Something like a ContactList class will also be helpful in organizing
the list of contacts (indexing, searching, sorting, etc.)

HTH,
Carl.
Mario Winterer - 12 Aug 2005 13:56 GMT
Hi Shoun/Carl!

I agree with Carl - the Contact class should not know anything about persistance.
Instead better introduce something like an AddressBook (or call it ContactList as Carl suggested).

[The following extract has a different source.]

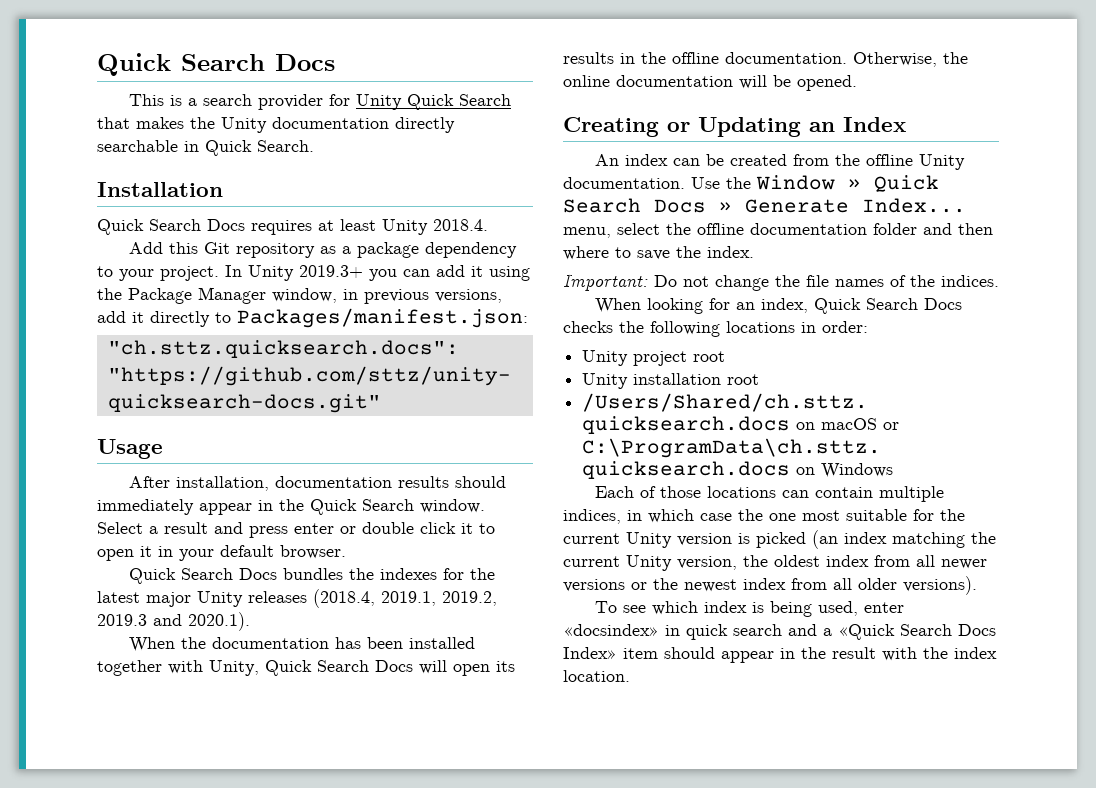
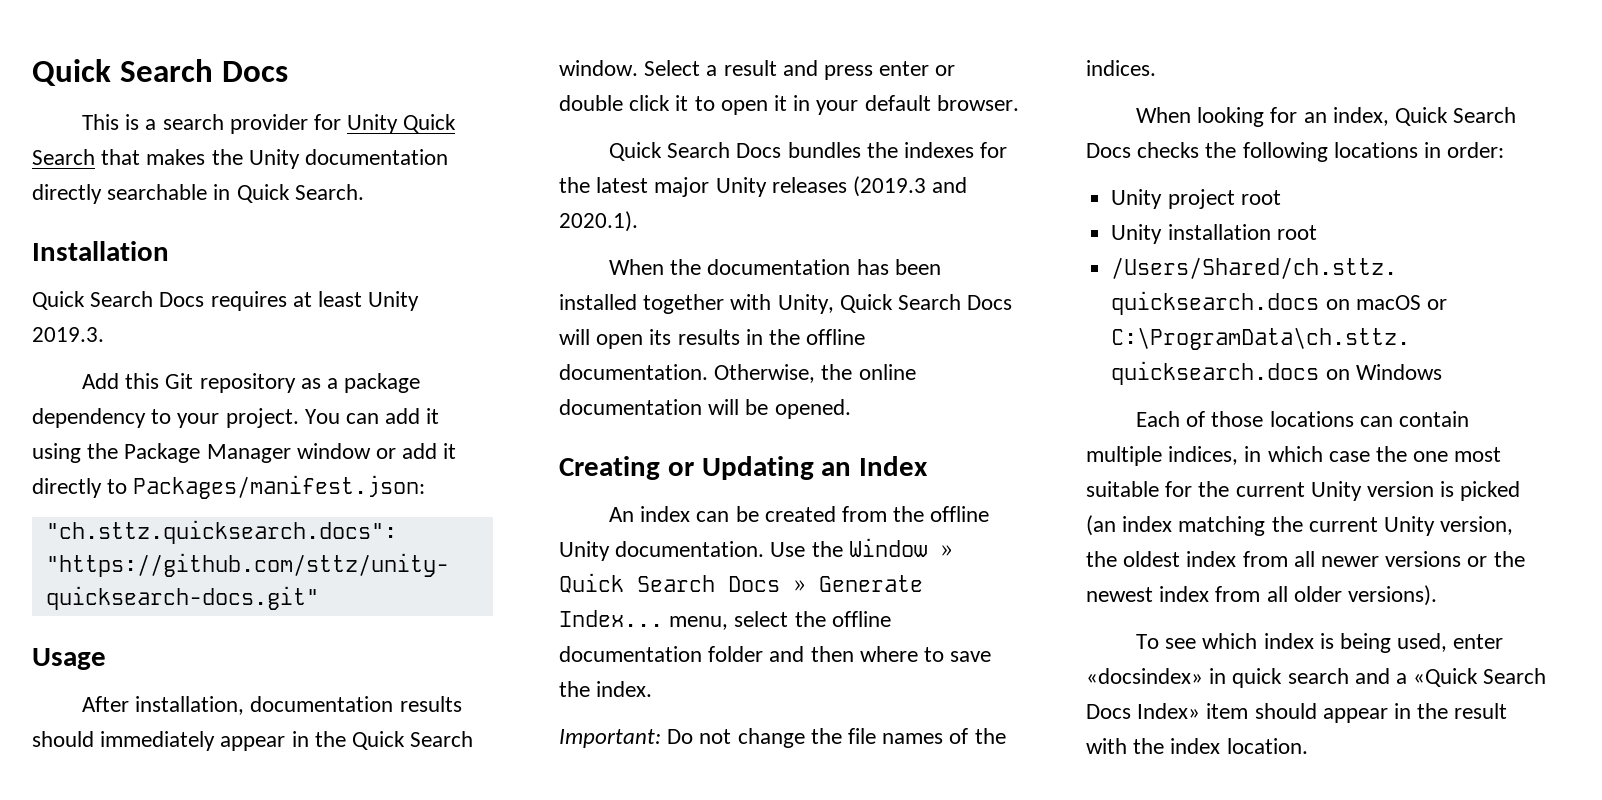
[433,219,488,231] 2018.4. -> [32,327,104,342] 2019.3.
[225,265,397,281] In Unity 2019.3+ you -> [304,409,340,424] You
[272,288,502,304] window, in previous versions, -> [296,443,397,459] window or
[313,589,497,608] [97,614,147,626] (2018.4, 2019.1, 2019.2, 2019.3 -> [853,176,927,197] (2019.3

I think neither the AddressBook should know how to load or store contacts!
Better shift the code that does persistance issues (load/save/delete an AddressBook) to a separate component/class (e.g.
AddressBookStorage).
Design this Storage component as java interface that defines just the methods that are required to save, load and delete the
addressbook.
Then implement this interface. If you do not want to mess around with DOM for the first version of your application, you can use the
java serialization mechanism and write a SerializationAdressBookstorage first. Continue with more complex storages (e.g. write an
XMLAddressBookStorage that manages adresses in an XML file or an VCardAddressBookStorage for managing contacts in the vCard file
format - the latter might be just for exporting/importing contacts).

Since Java 1.4, two classes that might help you storing/reading XML files exist: java.beans.XMLDecoder and java.beans.XMLEncoder.
They are easier to use than DOM - but the output XML format cannot be chosen.

Another thing: You Contact class just represents one single contact/person. Do not include linkage information to other contact
objects in this class!
This is part of the AddressBook object! (see Carl's code snippet below).
So the Iterable interface should be implemented by AddressBook - not Contact.

Best regards and have fun with Java,
 Tex

>> Hi,
>>
[quoted text clipped - 41 lines]
> HTH,
> Carl.
shaun - 12 Aug 2005 14:28 GMT
Hi Tex,

Thanks for your reply, just one question - why would AddressBookStorage
be defined as an interface and then implemented? And which class should
this be implemented in?

Thanks again for the advice

Shaun
Oliver Wong - 12 Aug 2005 21:00 GMT
> Hi Tex,
>
> Thanks for your reply, just one question - why would AddressBookStorage
> be defined as an interface and then implemented?

   Make it an interface so that multiple classes could implement it.

   Right now you've only got plans for one class to implement it (some sort
of XML reader/writer), but later on you might want to also implement a
plaintext reader/writer or an Microsoft Outlook PST reader/writer.

> And which class should this be implemented in?

   Make a new class to implement it.